The task: Wherever a picture appears in the data below, omit it, and restate everything else word for word.

Exercise data:
-*-

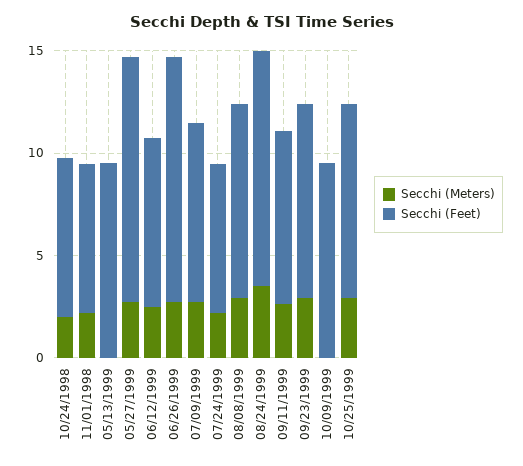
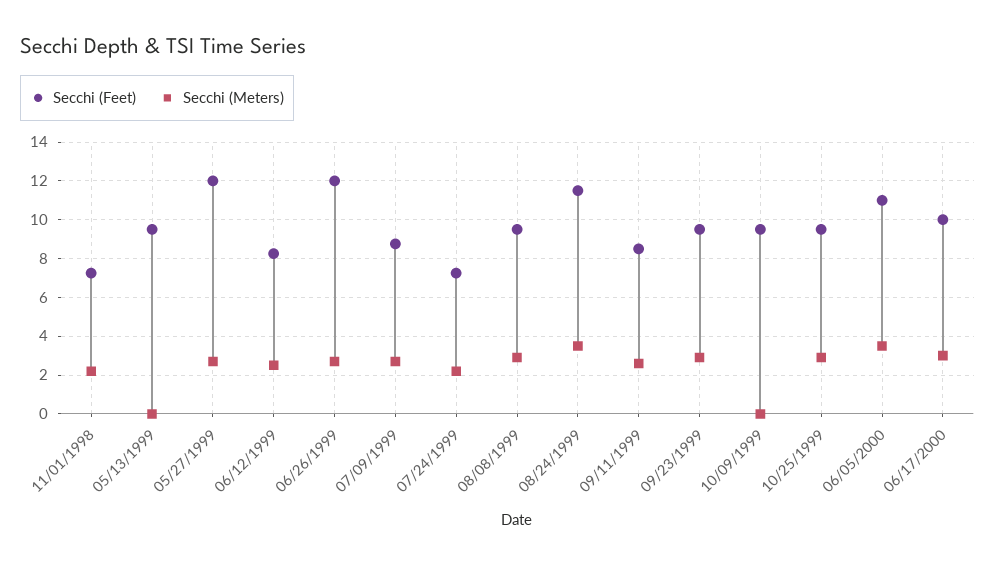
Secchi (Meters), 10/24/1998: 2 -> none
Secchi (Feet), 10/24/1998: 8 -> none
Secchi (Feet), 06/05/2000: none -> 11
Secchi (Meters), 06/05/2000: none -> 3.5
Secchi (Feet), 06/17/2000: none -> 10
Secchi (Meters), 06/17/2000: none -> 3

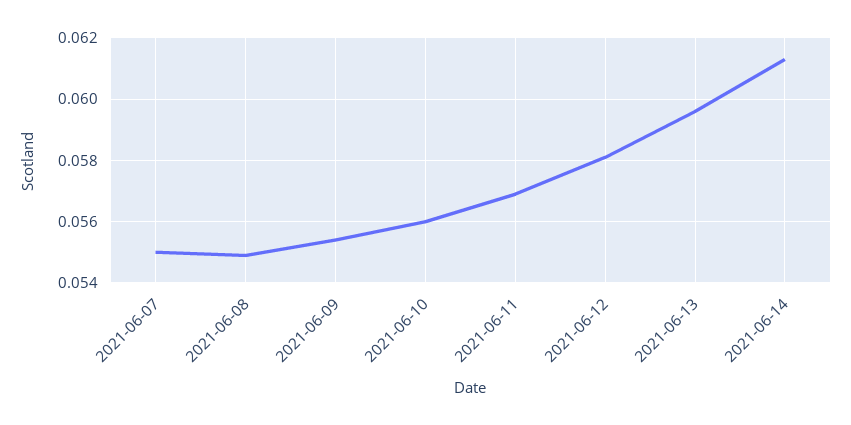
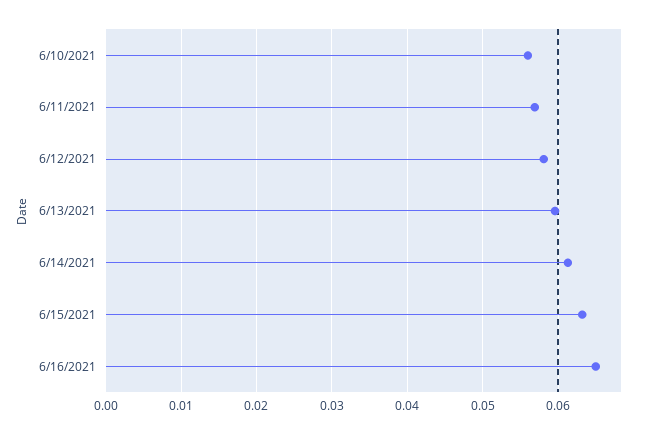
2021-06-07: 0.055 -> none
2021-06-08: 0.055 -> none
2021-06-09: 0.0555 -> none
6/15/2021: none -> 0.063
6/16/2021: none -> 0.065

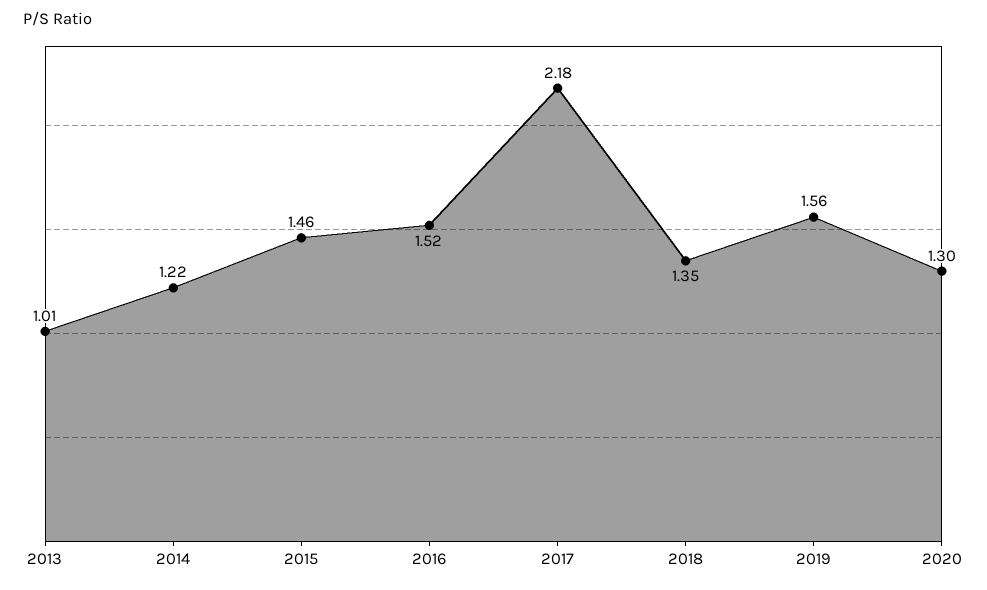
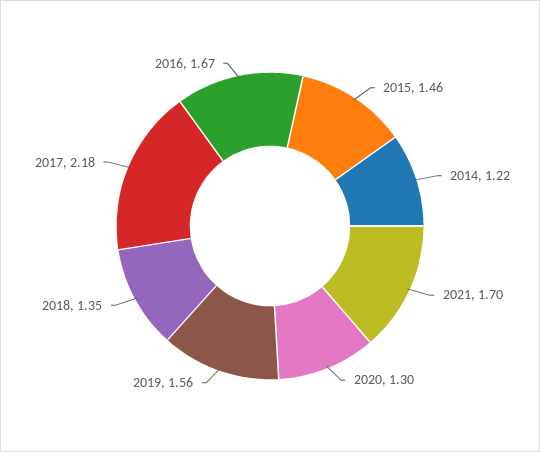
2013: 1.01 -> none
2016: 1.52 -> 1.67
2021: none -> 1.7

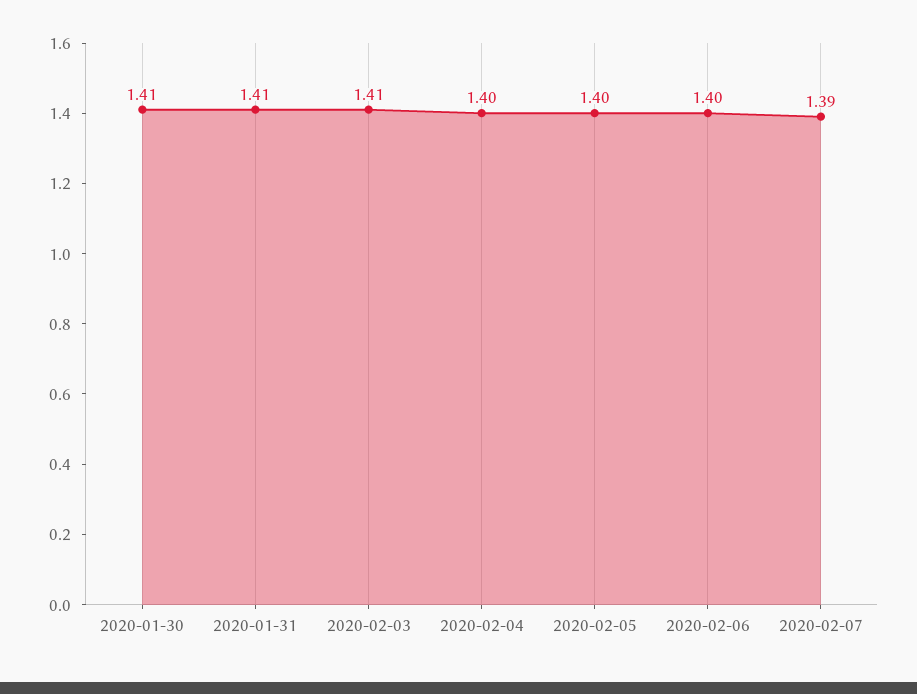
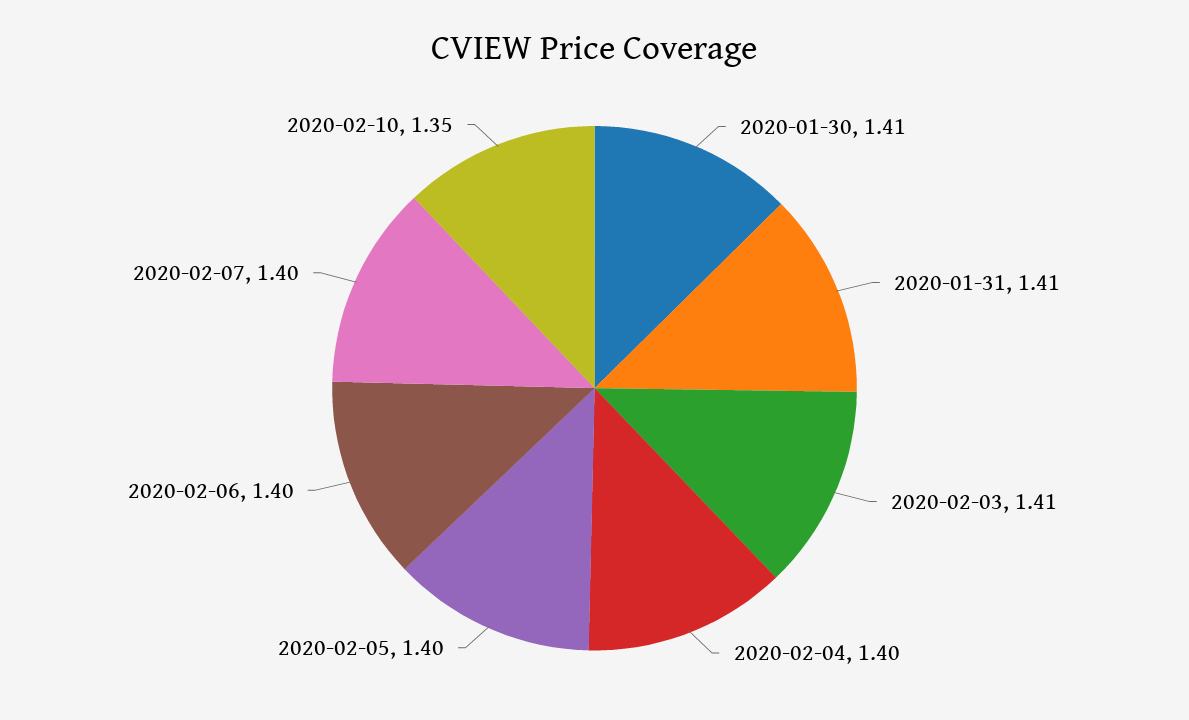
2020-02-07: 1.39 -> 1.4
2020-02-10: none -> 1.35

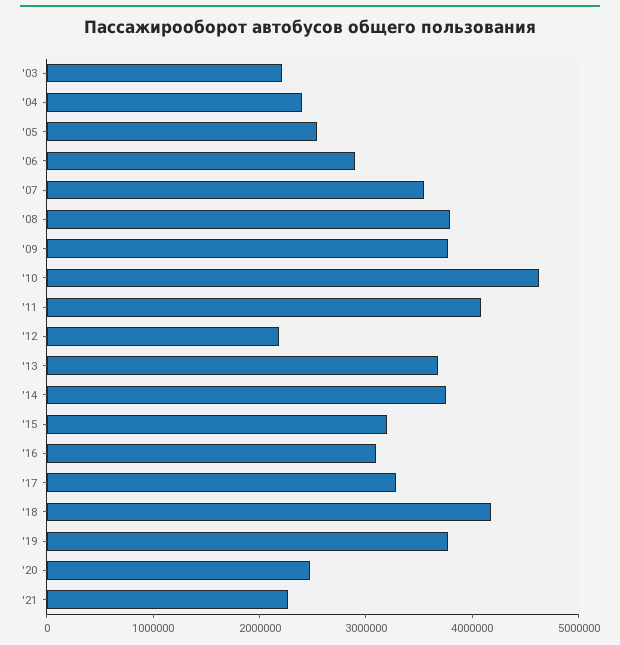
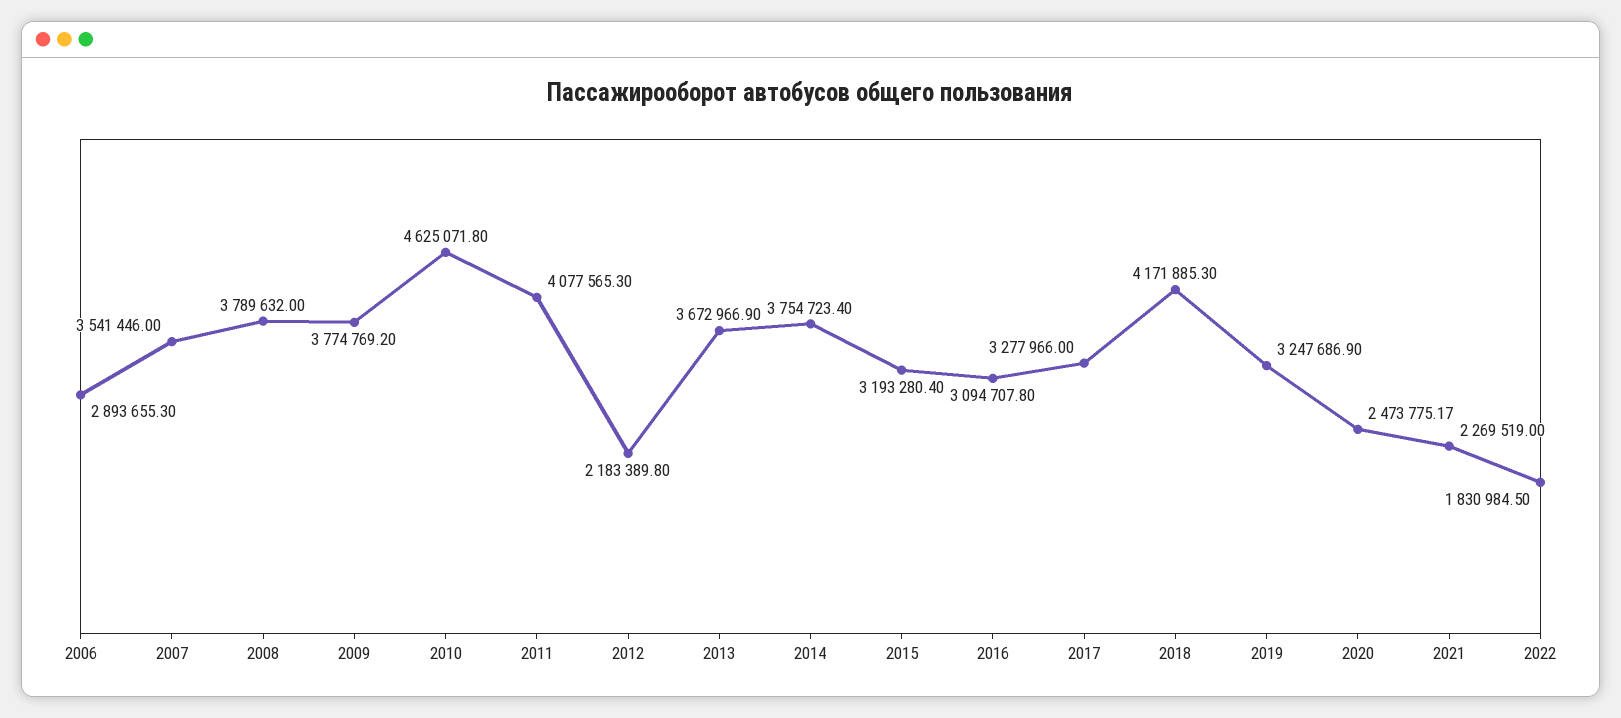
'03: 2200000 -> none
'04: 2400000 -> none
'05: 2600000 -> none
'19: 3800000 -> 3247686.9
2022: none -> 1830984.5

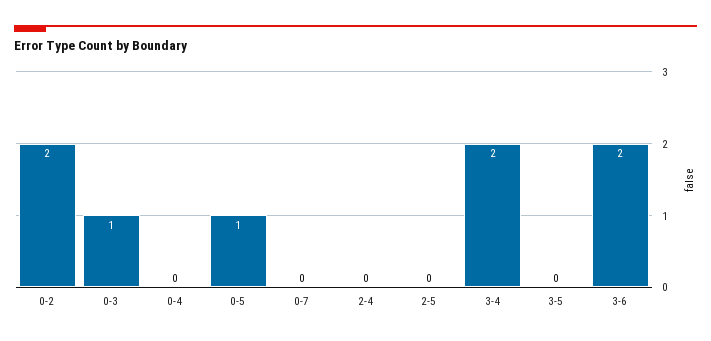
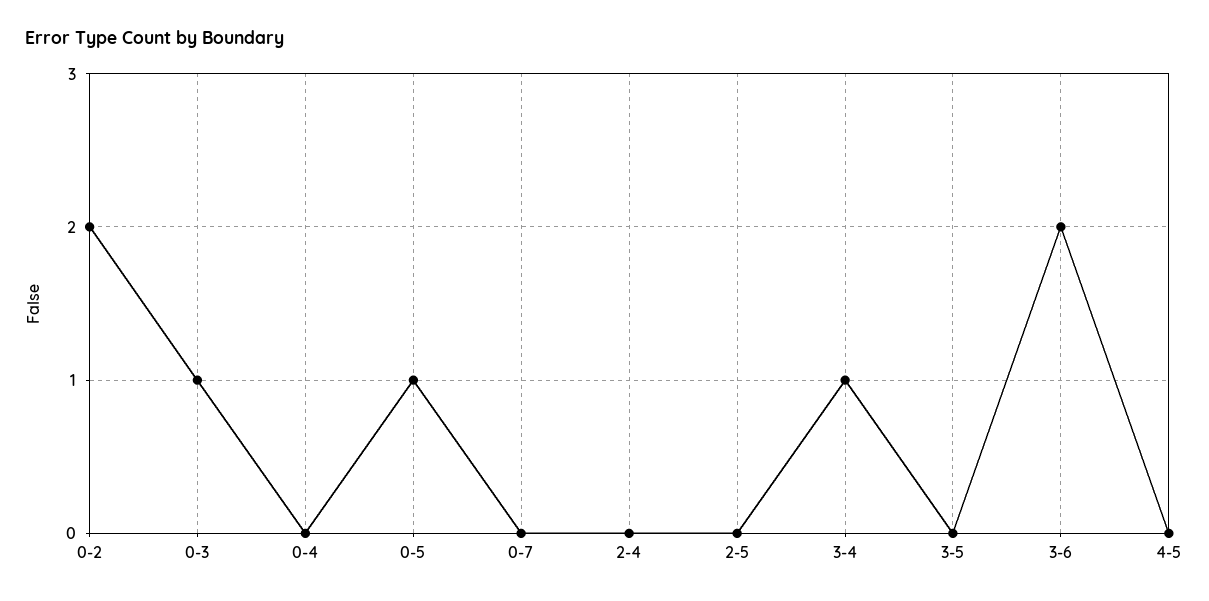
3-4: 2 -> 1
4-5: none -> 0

-*-

Solution:
Secchi (Meters), 10/24/1998: 2 -> none
Secchi (Feet), 10/24/1998: 8 -> none
Secchi (Feet), 06/05/2000: none -> 11
Secchi (Meters), 06/05/2000: none -> 3.5
Secchi (Feet), 06/17/2000: none -> 10
Secchi (Meters), 06/17/2000: none -> 3

2021-06-07: 0.055 -> none
2021-06-08: 0.055 -> none
2021-06-09: 0.0555 -> none
6/15/2021: none -> 0.063
6/16/2021: none -> 0.065

2013: 1.01 -> none
2016: 1.52 -> 1.67
2021: none -> 1.7

2020-02-07: 1.39 -> 1.4
2020-02-10: none -> 1.35

'03: 2200000 -> none
'04: 2400000 -> none
'05: 2600000 -> none
'19: 3800000 -> 3247686.9
2022: none -> 1830984.5

3-4: 2 -> 1
4-5: none -> 0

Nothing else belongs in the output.